Even though we had an increase of 250 points in the period of the Selic rate I'm talking, we already see a stabilization of our managerial margins that mostly coming from the repricing effect of the portfolio because of that quicker turnover that I mentioned previously. We are now confident that we will, going forward, to continue to reprice that, but on better basis when compared to previous quarters. Now let's move on to slide number 11 now. Our capital. We have a great rate of funding, 78% of Selic rate. On average, for CDB, the cost is 87% of the Selic rate, so our cost is very, very low and very fragmented. We are very reassured that our credit portfolio is tied to a funding which is cheap and fragmented and spread across the market.

In February this year, we settled the debt, which was issued in 2012. We had already issued a year ago a subordinated debt of $300 million to replace that previous one, which had no impact on our capital index. It was just settled at BRL 3 billion. From the point of view of results, that's neutral because it was hedged for BRL, so the whole operation was undone in February 2022. That in a way leads the percentage of our CDB to move from 66% to 71% because of those BRL 3 billion in subordinated debt. We still count on those $300 million which were issued last year to level two capital needs. We also have a very fragmented funding.

As you can see here, the funding concentration, the top 100 clients, they only hold 12% of the total funding. It's quite fragmented, quite diversified. That's a very good asset for us, our funding arm. Now the next slide, capital. We're also in Basel ratio, quite comfortable. We have strong basis to continue to grow our credit portfolio. The participation of the subordinated debt in our capital is influenced by the U.S. Dollar because that's a U.S. dollar-pegged debt. What does count is the subordinated debt per se. The U.S. dollar had a drop between December 31, 2021, and the close of the quarter, and that led that portion of the debt, which is subordinated, to slightly drop. Now, the U.S. dollar is picking up again, so that effect is being offset.

We have a very comfortable capital position, and we are ready to continue growing our credit portfolio. On the next slide 13, SG&A expenses and banking fees. We have a collective bargaining agreement with bank workers for an 11% increase to be paid as of September last year. Despite that, as we can see here on the slide, our expenses across 12 months for employees remained flat, grew only 4.4%. Our headcount has been optimized. As you can see, our workforce as of March 2020 until now, we saw a decrease in headcount of 1,351. We now have a total of 8,800 and some employees. So that is under control. Employee expenses, I mean.

When we look at the combined numbers, when we talk about administrative expenses as a whole has grown 4.3%, which is below the inflation level in the period. Even administrative expenses saw a growth of 8.7% in 12 months, which is also below the period's inflation index. We have been making great efforts to control expenses, and we have been successful overall, given that, administrative expenses grew 4% vis-a'-vis an inflation rate of over 10% in the period. As for banking fees, we saw, some reaction, a growth of 3% on annual basis and, with positive recent numbers. We continue to have a coverage index for our personnel expenses. Very, very reasonable. In other words, we continue to cover with banking fees all our payroll expenses. Basically that's what I had.

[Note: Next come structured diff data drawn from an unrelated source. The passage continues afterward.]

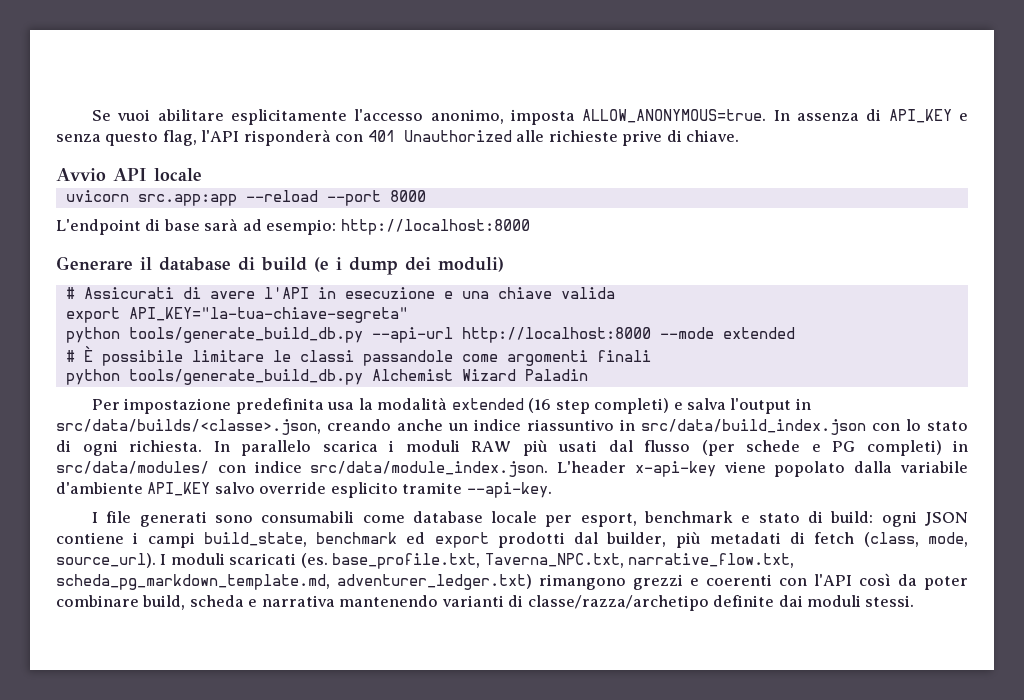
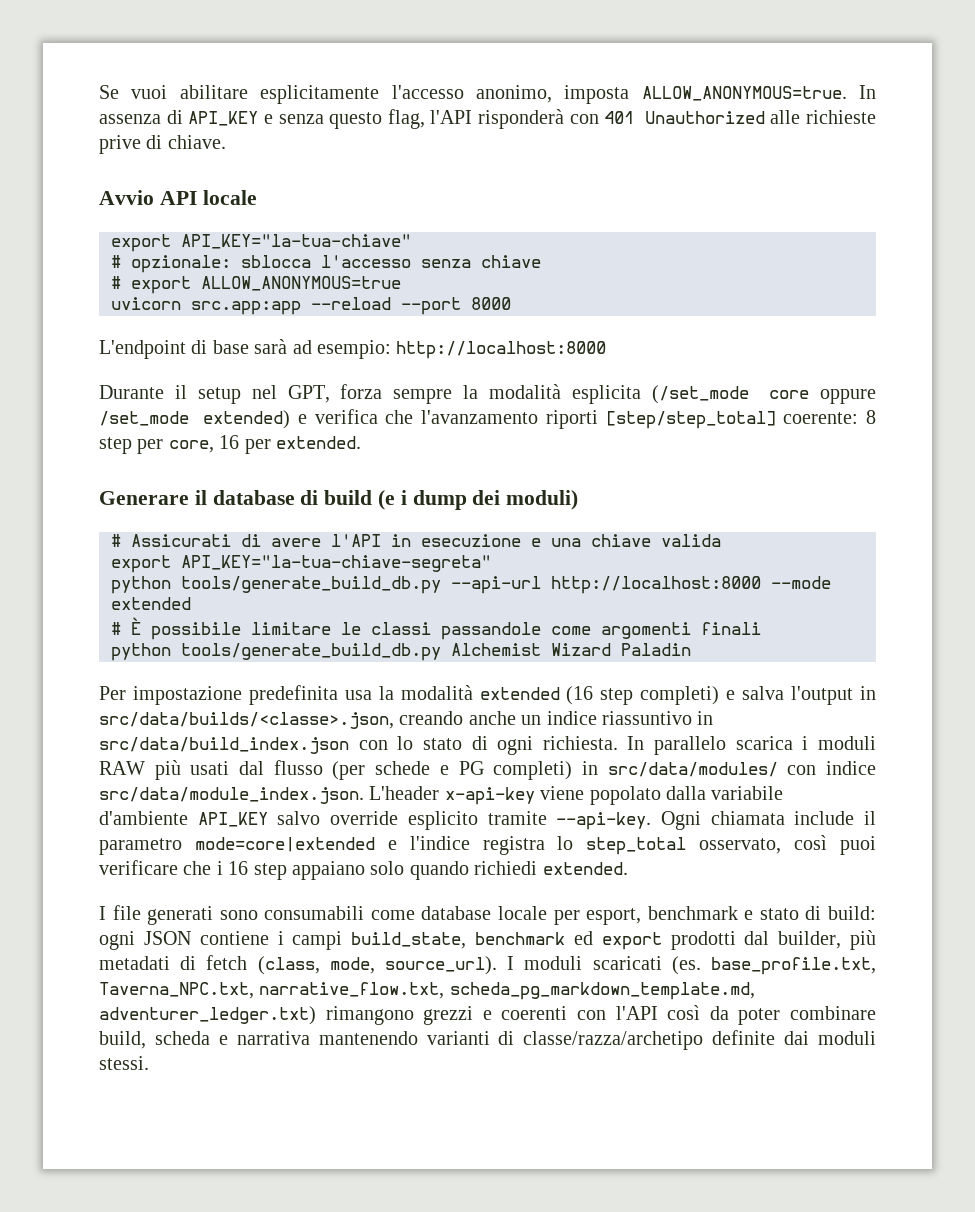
+ export API_KEY="la-tua-chiave"
+ # opzionale: sblocca l'accesso senza chiave
+ # export ALLOW_ANONYMOUS=true
+ Durante il setup nel GPT, forza sempre la modalità esplicita (/set_mode core oppure /set_mode extended) e verifica che l'avanzamento riporti [step/step_total] coerente: 8 step per core, 16 per extended.
+ Ogni chiamata include il parametro mode=core|extended e l'indice registra lo step_total osservato, così puoi verificare che i 16 step appaiano solo quando richiedi extended.

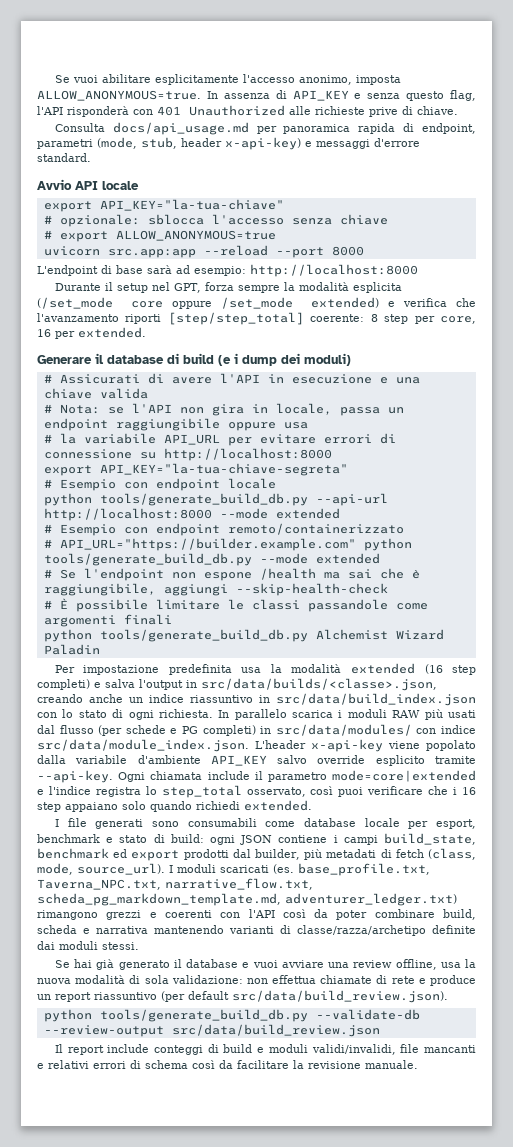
+ Consulta docs/api_usage.md per panoramica rapida di endpoint, parametri (mode, stub, header x-api-key) e messaggi d'errore standard.
+ # Nota: se l'API non gira in locale, passa un endpoint raggiungibile oppure usa
+ # la variabile API_URL per evitare errori di connessione su http://localhost:8000
  export API_KEY="la-tua-chiave-segreta"
+ # Esempio con endpoint locale
+ # Esempio con endpoint remoto/containerizzato
+ # API_URL="https://builder.example.com" python tools/generate_build_db.py --mode extended
+ # Se l'endpoint non espone /health ma sai che è raggiungibile, aggiungi --skip-health-check
+ Se hai già generato il database e vuoi avviare una review offline, usa la nuova modalità di sola validazione: non effettua chiamate di rete e produce un report riassuntivo (per default src/data/build_review.json).
+ python tools/generate_build_db.py --validate-db --review-output src/data/build_review.json
+ Il report include conteggi di build e moduli validi/invalidi, file mancanti e relativi errori di schema così da facilitare la revisione manuale.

Thank you all for your attention, and we can now start our Q&A session to address comments and doubts you may have. Thank you. Thank you. We'll now start the Q&A session. To ask a question, please press star nine. If your answer was accepted after you are announced, you will hear a prompt to press star six to open up your mic. That click should be done only once. Questions in English will be received exclusively in writing. Please wait as we poll for questions. Once again, to ask a question, please press star nine. Please wait as we poll for questions. Our first question comes from Mr. Flavio Yoshida from Bank of America. Please, Mr. Yoshida, you may carry on. Hello. Good morning. Can you hear me? Yes. Yes. Good morning.

Flavio Yoshida
Equity Research Analyst and Vice President, Bank of America

Thank you for taking my questions. I have a question about the guidance, especially for portfolio, which you have announced, and also about margins vis-à-vis the performance posted in first quarter. When we look at the guidance for portfolio for the year, which sees a growth of between 24% and 29% in first quarter, that growth is way below that level. We're looking across segments, both for individual and corporate. Individuals and corporate growth levels were well below those numbers. What do you expect to see happening throughout the year to reach that guidance? Are you going to increase your appetite for risk, for example? And if that appetite for risk will lead to larger spread lines to help in the financial margin guidance, which is also low.

Operator

At the end of the day, as we see low default and high coverage, I understand that you could have more appetite for risk, if I may, without hurting liquidity and the balance sheet. I think you do have room to be a little more aggressive. Or if you think that your appetite for higher risk is still low, and then the growth in margins will happen through a lower cost funding, given that Selic rate is reaching a more balanced level. Thank you. Hi, Flavio. Number one, we believe that the performance in first quarter is within our expectations in terms of the growth for the credit portfolio. We'll maintain the guidance for the year. Just as a reminder, our planning expected a drop in payroll credit from 25 to 30, which happened in last year. That would be reversed.

Claudio Coutinho Mendes
CEO and President, Banco do Estado do Rio Grande do Sul

That was our expectation when we put together the guidance back then. Given general economic conditions, that number would be reversed. It took some time to revert into as per what we expected. In addition to the factors I mentioned in my presentation, but at the end of the day, it took longer to be reverted, but it came out more positive in terms that the payroll margins went up to 40%, even for operations that didn't have to do with credit cards. We remain optimistic that we will meet the guidance. We had a first quarter as the best first quarter in 10 years in growth of portfolio. We do believe we are on track to meet our guidance.

Operator

In terms of margins, we do not anticipate changes in our structure, in our philosophy or credit granting. We're not gonna go towards higher risk lines. No. We'll continue to maintain the same lines, the same philosophy, the same procedures in terms of credits, payroll, loans, as I said, guaranteed by robust funds for real estate as well, with fiduciary assurances, agricultural loans based on guarantees. We'll continue to follow along the same lines, growing along those lines. We do know that our margins suffered last year and in the first quarter because of the nature of our operation. When we compare to other large retail banks, we have a higher proportion of individuals. The other banks, they have important portfolios for corporations, mid corporate and large corporate portfolios, where they have floating interest rates.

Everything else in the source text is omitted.